What lines in the data hold the string "ascending"? Show them.

Revision tracking records

BEGIN

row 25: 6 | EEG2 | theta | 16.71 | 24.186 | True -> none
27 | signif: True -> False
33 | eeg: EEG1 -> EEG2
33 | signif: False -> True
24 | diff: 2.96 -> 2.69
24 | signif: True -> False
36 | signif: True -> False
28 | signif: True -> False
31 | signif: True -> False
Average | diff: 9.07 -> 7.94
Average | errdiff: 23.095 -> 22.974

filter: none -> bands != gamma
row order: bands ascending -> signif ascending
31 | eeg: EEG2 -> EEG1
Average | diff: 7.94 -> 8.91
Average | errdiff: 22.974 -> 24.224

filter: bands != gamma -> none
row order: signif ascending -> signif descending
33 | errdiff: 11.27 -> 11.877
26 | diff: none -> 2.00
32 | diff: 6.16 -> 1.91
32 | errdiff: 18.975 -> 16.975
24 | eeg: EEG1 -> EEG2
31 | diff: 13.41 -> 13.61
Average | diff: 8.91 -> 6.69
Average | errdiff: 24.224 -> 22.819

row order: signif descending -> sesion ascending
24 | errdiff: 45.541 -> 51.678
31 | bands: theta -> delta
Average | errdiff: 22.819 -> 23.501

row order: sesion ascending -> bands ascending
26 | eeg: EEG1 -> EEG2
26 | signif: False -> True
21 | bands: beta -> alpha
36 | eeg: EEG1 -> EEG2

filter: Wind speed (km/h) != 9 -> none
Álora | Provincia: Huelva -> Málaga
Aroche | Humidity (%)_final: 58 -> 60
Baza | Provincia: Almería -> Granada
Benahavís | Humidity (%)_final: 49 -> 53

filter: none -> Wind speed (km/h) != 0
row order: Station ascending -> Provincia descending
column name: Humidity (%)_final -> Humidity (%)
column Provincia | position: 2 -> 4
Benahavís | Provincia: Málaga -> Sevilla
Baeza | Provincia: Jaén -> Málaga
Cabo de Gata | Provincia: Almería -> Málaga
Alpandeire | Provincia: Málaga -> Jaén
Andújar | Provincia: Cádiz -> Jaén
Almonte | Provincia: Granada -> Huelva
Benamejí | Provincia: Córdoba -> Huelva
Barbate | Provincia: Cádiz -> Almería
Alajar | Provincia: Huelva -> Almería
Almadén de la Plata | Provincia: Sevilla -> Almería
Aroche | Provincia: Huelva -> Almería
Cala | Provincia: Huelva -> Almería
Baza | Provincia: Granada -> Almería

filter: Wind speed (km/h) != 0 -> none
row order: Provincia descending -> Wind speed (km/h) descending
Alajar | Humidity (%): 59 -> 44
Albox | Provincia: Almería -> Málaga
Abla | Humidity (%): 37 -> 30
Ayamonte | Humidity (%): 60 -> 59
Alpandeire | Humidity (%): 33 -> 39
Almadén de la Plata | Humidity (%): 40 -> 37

END

### Task result
row order: bands ascending -> signif ascending
row order: signif ascending -> signif descending
row order: signif descending -> sesion ascending
row order: sesion ascending -> bands ascending
row order: Station ascending -> Provincia descending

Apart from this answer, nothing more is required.